Three compounds found in cocoa beans, particularly in the product’s shells, show promise for reducing the inflammation and insulin resistance that may result from obesity, according to a new study. The research comes from the University of Illinois at Urbana-Champaign, where researchers investigated three specific phenolic compounds on mice. The compounds’ effects were described as ‘powerful.’
The study investigated three compounds called epicatechin, protocatechuic acid, and procyanidin B2. Though all three bioactive chemicals are found at high levels in cocoa bean shells, they’re also present in cocoa beans, green tea, and coffee.
As part of the study, researchers tested these compounds in a water-based extract on immune and white fat cells from mice; the team also investigated the effects of each chemical individually. In both instances, damaged mitochondria in the white fat cells was repaired, resulting in less fat accumulation.

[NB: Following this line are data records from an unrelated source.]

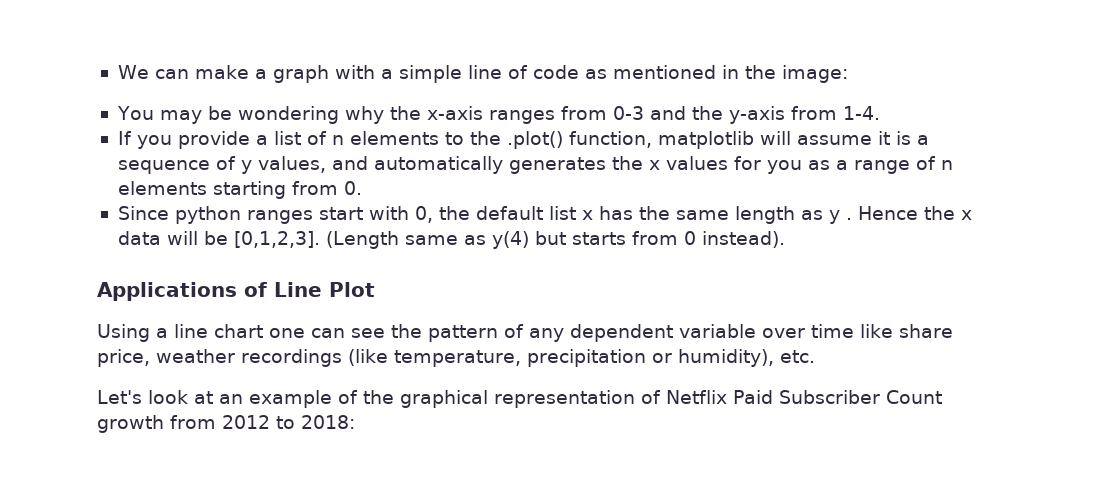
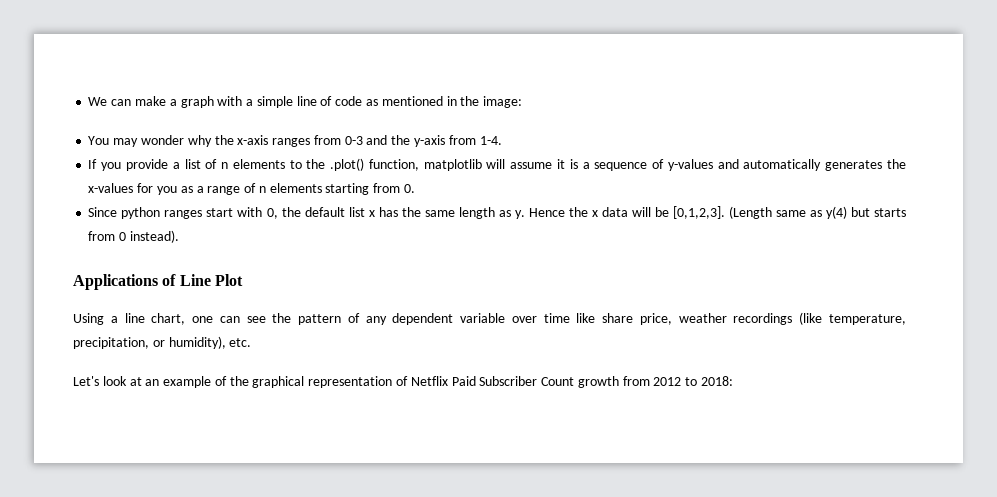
[207,106,339,124] be wondering -> [140,135,184,145] wonder
[240,156,326,174] y values, -> [667,159,713,171] y-values
[648,156,728,170] x values -> [88,183,134,193] x-values
[828,210,852,224] y . -> [514,210,525,219] y.
[214,324,263,338] chart -> [151,313,186,325] chart,
[526,349,646,367] precipitation -> [73,337,149,349] precipitation,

As well, the researchers noted that inflammation was blocked in these white fat cells and insulin sensitivity was restored, something necessary to avoid the harmful effects of insulin resistance often seen in cases of obesity.
Effects on immune system
The compounds were also found to be effective against another harmful effect of obesity: excessive growth of immune cells called macrophages. This growth is triggered when fat cells accumulate too much fat, resulting in what the researchers describe as a ‘toxic cycle’ of interaction between the immune and fat cells. Resulting toxins can lead to chronic inflammation, compounding obesity’s harmful effects.

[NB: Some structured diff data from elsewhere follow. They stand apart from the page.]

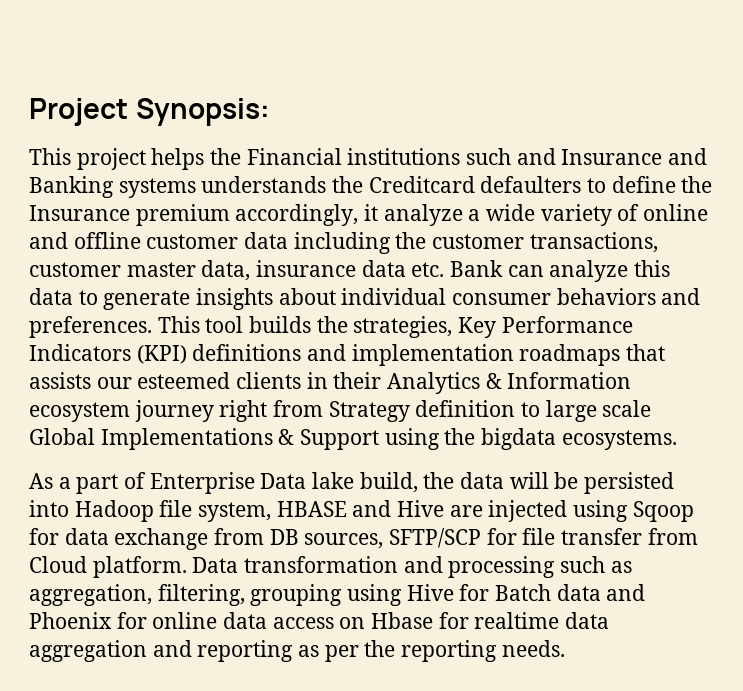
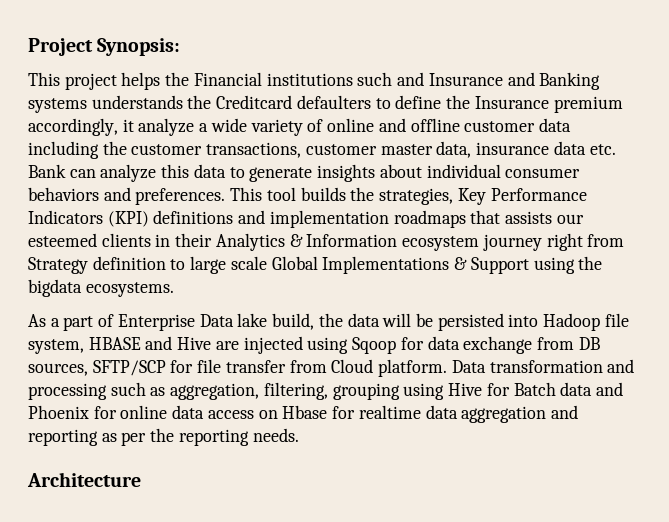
(565, 648) none -> [27,472,141,487] // Architecture

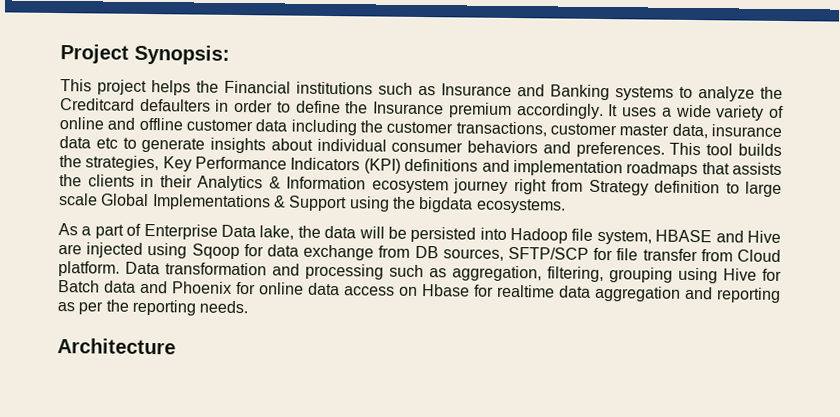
[397,72,425,86] and -> [418,85,436,96] as
[91,95,183,109] understands -> [679,86,755,102] to analyze
(371, 102) none -> [215,99,274,113] in order
[28,118,195,136] accordingly, it analyze -> [516,103,658,120] accordingly. It uses
[589,144,616,155] [28,164,226,182] etc. Bank can analyze this data -> [95,137,118,149] etc
[556,214,584,224] [28,233,97,247] our esteemed -> [59,174,82,187] the
[237,313,315,330] lake build, -> [259,225,295,240] lake,

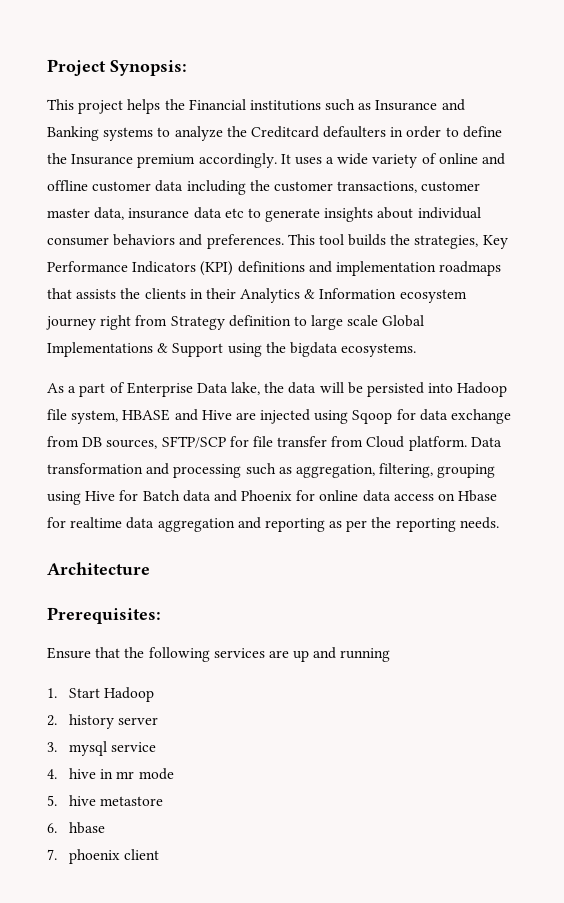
(176, 346) none -> [47,607,161,624] [47,647,391,662] [47,687,155,702] [47,714,159,729] [47,741,157,756] [47,768,174,780] [47,795,164,806] [47,822,106,834] [47,849,160,864] // Prerequisites: // Ensure that the following services are up and running // 1. Start Hadoop // 2. history server // 3. mysql service // 4. hive in mr mode // 5. hive metastore // 6. hbase // 7. phoenix client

Chronic inflammation in obesity eventually results in insulin resistance, which can then snowball into type 2 diabetes. When the phenolic compounds were introduced into the mix, however, the white fat cells transformed into what is known as ‘beige’ fat, which burns fat more efficiently and contains more mitochondria. Insulin sensitivity was maintained and inflammation was controlled.
Using cocoa ‘waste’
The researchers note that cocoa bean shells, which contain high levels of these compounds, are considered a waste product with approximately 700,000 tons thrown away every year. Extracting these compounds may put those shells to good use while also potentially helping address the harmful effects obesity has on the body.